# Smokiest smokey eyes with dark soul



## Purity (Feb 22, 2008)

Someone requested a tut on this look on another board, so I thought I'd post it here aswell 
	

	
	
		
		

		
			
















Products used:
- MAC prep + prime face
- MAC sff foundation in NW20 + a bit of NW35
- Make up store cover all mix
- MAC blot powder loose
- Make up store tri brow
- UDPP
- MAC sharkskin shadestick
- MAC dark soul pigment
- MAC fairylite pigment
- MAC blacktrack fluidline
- MAC graphblack technakohl
- MAC plush lash mascara
- H&M brow fix
- FOB eyeshadow brush
- Japonesque eyeshadow brush
- MAC #208 brush


Put on your foundation, concelaer and set with powder. Apply UDPP to lids and blend with your fingers. Add some loose powder underneath your eyes to catch up any fallout eyeshadow.





Grab your sharkskin shadestick. It works fine with a kohl eye liner aswell if you don't have sharskin.





Apply sharkskin to lids in the rouge shape that you want your black eyeshadow to be.





Pick up some dark soul on your eyeshadow brush





Apply it to your lids over sharkskin





It should look something like this. Left eye has dark soul applied over sharkskin, right eye is sharkskin only.

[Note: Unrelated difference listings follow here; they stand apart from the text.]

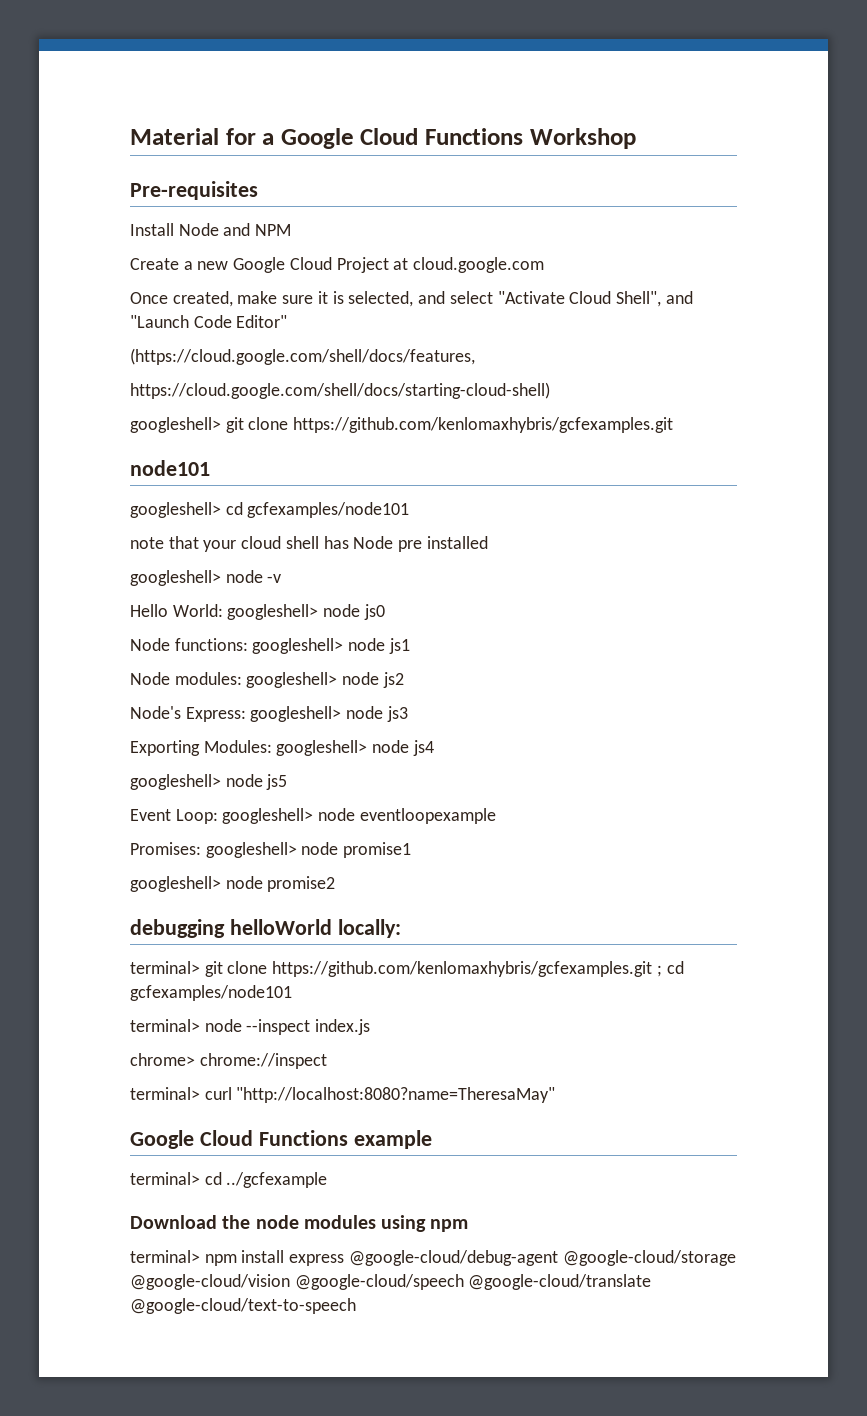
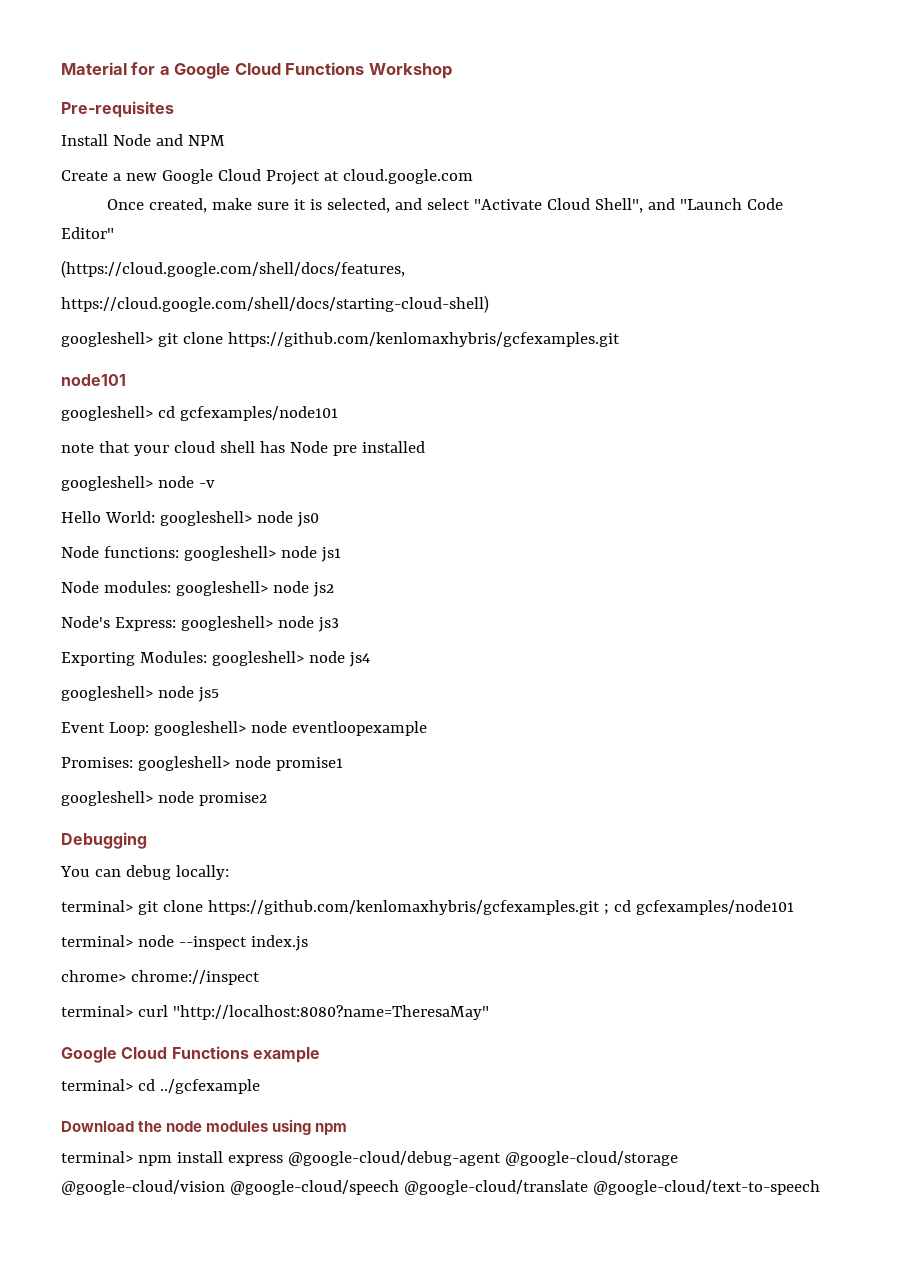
- debugging helloWorld locally:
+ Debugging
+ You can debug locally:

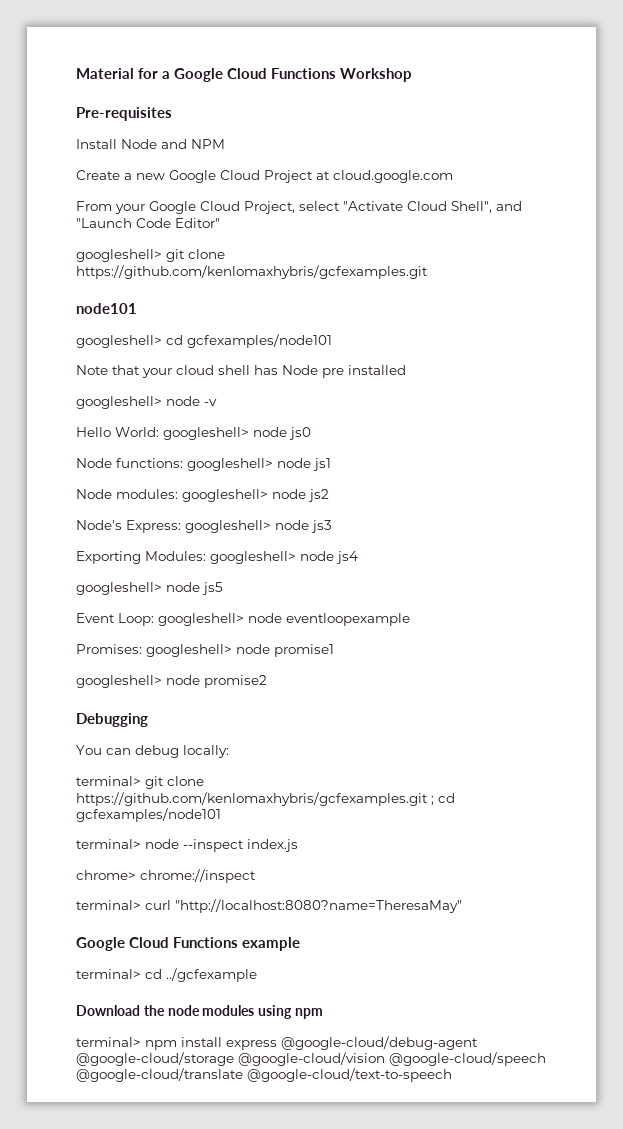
- Once created, make sure it is selected, and select "Activate Cloud Shell", and "Launch Code Editor"
+ From your Google Cloud Project, select "Activate Cloud Shell", and "Launch Code Editor"
- (https://cloud.google.com/shell/docs/features,
- https://cloud.google.com/shell/docs/starting-cloud-shell)
- note that your cloud shell has Node pre installed
+ Note that your cloud shell has Node pre installed

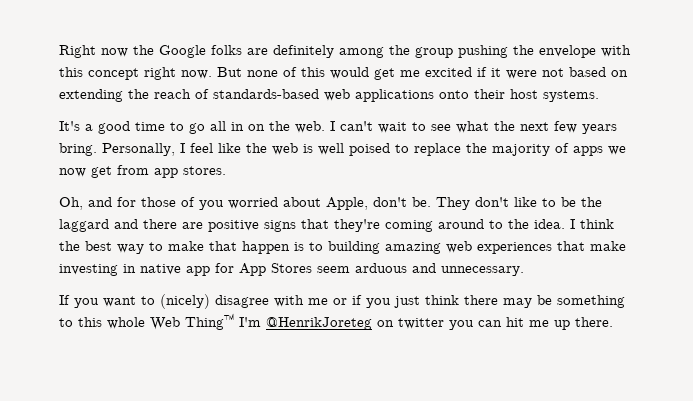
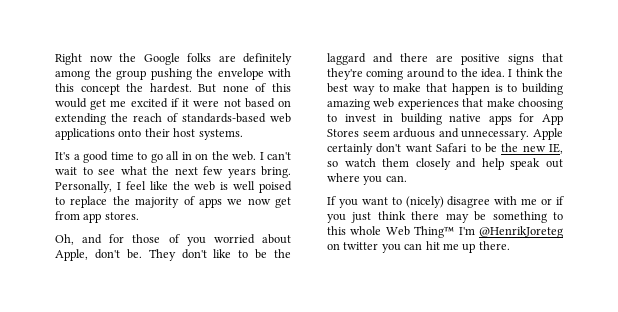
- Right now the Google folks are definitely among the group pushing the envelope with this concept right now.
+ Right now the Google folks are definitely among the group pushing the envelope with this concept the hardest.
- I think the best way to make that happen is to building amazing web experiences that make investing in native app for App Stores seem arduous and unnecessary.
+ I think the best way to make that happen is to building amazing web experiences that make choosing to invest in building native apps for App Stores seem arduous and unnecessary. Apple certainly don't want Safari to be the new IE, so watch them closely and help speak out where you can.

Grab some more dark soul and gently apply some outside the sharkskin shape, add a little bit at the time so you don't go overboard!





When you're done, it should look something like this:





Pick up some fairylite pigment on your other eyeshadow brush





Apply it to the brow bone and inner corner of eye, near the nose bridge.





Blending time! Gently blend any sharp lines, don't over-do it thogh; the original shape should still be visible.





All blended! I added some more dark soul to enhance the shape even more. Brush off the loose powder and clean up any fallout in the inner corner of the eye with a q-tip.





Fill in your brows. Well defined brows is a must for this look.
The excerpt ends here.